*** Opening of Material shown ***
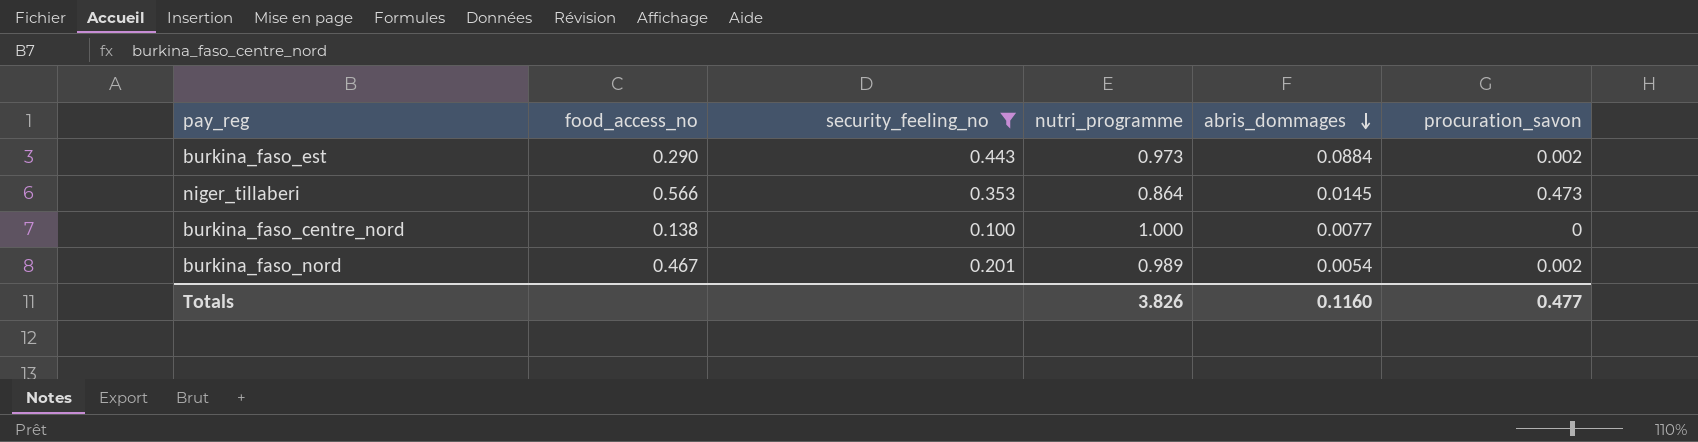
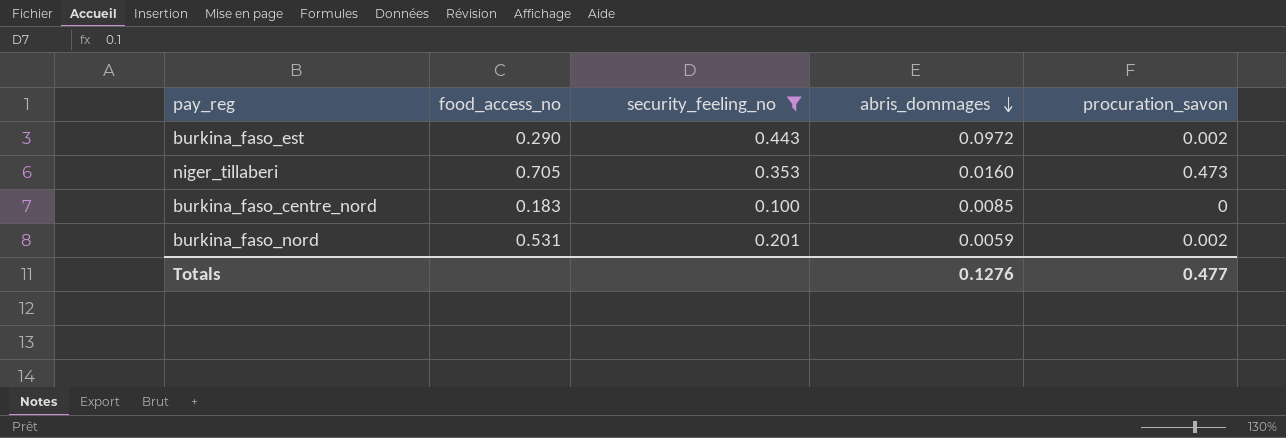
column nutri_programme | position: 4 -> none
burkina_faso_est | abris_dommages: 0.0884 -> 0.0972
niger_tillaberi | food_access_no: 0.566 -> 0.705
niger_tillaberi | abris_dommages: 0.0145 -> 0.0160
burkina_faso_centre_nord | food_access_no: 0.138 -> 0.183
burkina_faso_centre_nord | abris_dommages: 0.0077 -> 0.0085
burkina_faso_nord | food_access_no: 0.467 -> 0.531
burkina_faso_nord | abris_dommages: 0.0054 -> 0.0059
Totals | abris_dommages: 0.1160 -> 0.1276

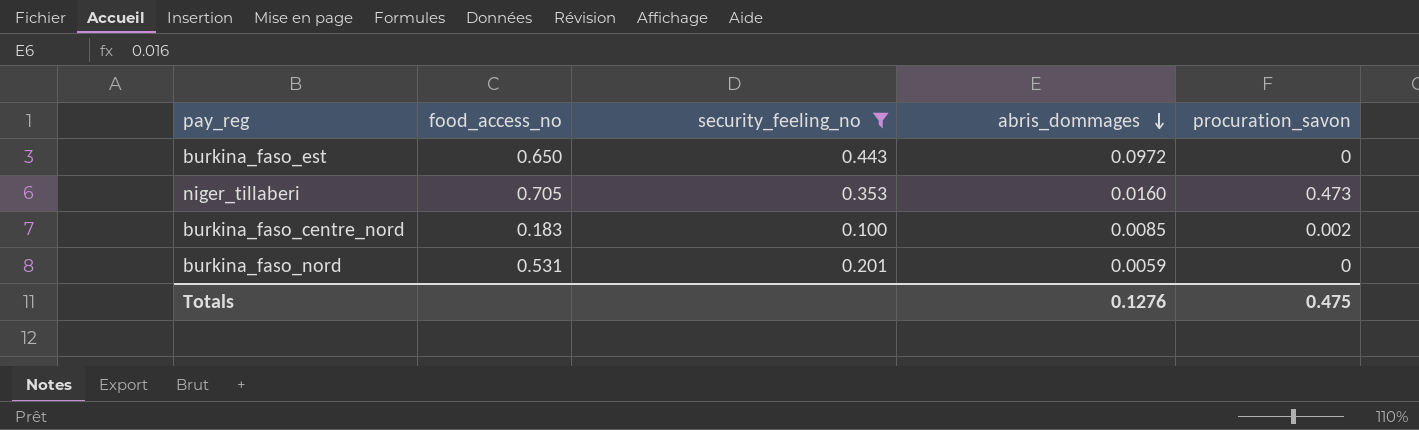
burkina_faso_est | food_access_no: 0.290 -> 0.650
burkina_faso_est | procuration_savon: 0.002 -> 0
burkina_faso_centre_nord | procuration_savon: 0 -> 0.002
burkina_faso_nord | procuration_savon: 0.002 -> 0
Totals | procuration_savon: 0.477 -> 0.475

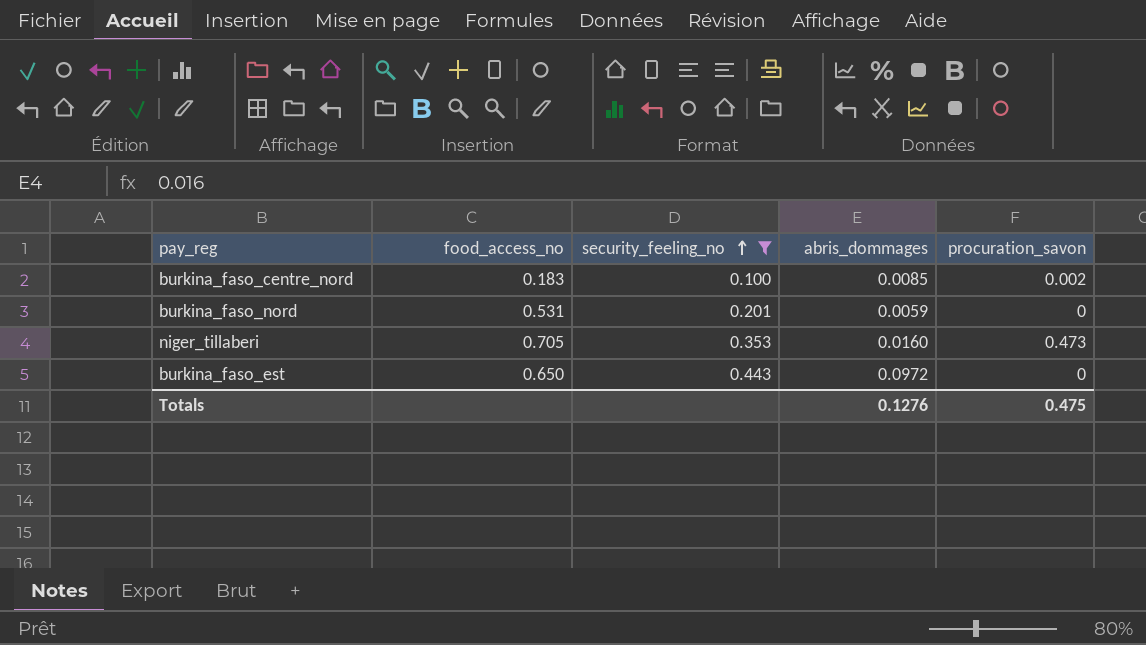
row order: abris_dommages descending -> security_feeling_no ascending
*** Close of Material shown ***
*** Opening of Material shown ***
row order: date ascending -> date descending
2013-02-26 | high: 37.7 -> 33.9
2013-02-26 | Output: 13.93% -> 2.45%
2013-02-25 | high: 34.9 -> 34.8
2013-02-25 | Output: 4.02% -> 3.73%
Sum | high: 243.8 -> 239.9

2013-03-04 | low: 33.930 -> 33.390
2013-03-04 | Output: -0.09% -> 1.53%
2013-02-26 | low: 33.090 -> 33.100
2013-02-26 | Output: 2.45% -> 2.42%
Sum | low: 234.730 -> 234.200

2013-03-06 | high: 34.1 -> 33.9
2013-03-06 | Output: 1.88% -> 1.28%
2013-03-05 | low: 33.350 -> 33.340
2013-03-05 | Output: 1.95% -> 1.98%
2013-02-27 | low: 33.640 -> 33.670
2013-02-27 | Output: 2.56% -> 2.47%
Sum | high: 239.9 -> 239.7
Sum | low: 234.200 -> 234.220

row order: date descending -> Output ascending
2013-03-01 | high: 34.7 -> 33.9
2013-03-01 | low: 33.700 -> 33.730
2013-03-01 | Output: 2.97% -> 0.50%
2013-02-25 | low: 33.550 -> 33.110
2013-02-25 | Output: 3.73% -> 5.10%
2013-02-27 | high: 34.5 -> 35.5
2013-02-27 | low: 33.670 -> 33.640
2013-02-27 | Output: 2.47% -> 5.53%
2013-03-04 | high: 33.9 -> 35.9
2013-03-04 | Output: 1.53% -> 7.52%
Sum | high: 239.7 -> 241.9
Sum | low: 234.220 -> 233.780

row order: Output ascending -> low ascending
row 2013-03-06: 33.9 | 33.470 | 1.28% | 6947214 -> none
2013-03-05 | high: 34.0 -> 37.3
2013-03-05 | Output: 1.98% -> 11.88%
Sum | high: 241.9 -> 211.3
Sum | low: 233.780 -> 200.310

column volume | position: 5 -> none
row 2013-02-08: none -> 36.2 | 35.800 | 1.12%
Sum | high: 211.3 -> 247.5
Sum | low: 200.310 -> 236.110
*** Close of Material shown ***
Work request
Look back at the entries above and repeat, unchanged, every line from the line holding "2013-03-04 | Output: -0.09% -> 1.53%" through the line holding "2013-02-25 | low: 33.550 -> 33.110".

Solution
2013-03-04 | Output: -0.09% -> 1.53%
2013-02-26 | low: 33.090 -> 33.100
2013-02-26 | Output: 2.45% -> 2.42%
Sum | low: 234.730 -> 234.200

2013-03-06 | high: 34.1 -> 33.9
2013-03-06 | Output: 1.88% -> 1.28%
2013-03-05 | low: 33.350 -> 33.340
2013-03-05 | Output: 1.95% -> 1.98%
2013-02-27 | low: 33.640 -> 33.670
2013-02-27 | Output: 2.56% -> 2.47%
Sum | high: 239.9 -> 239.7
Sum | low: 234.200 -> 234.220

row order: date descending -> Output ascending
2013-03-01 | high: 34.7 -> 33.9
2013-03-01 | low: 33.700 -> 33.730
2013-03-01 | Output: 2.97% -> 0.50%
2013-02-25 | low: 33.550 -> 33.110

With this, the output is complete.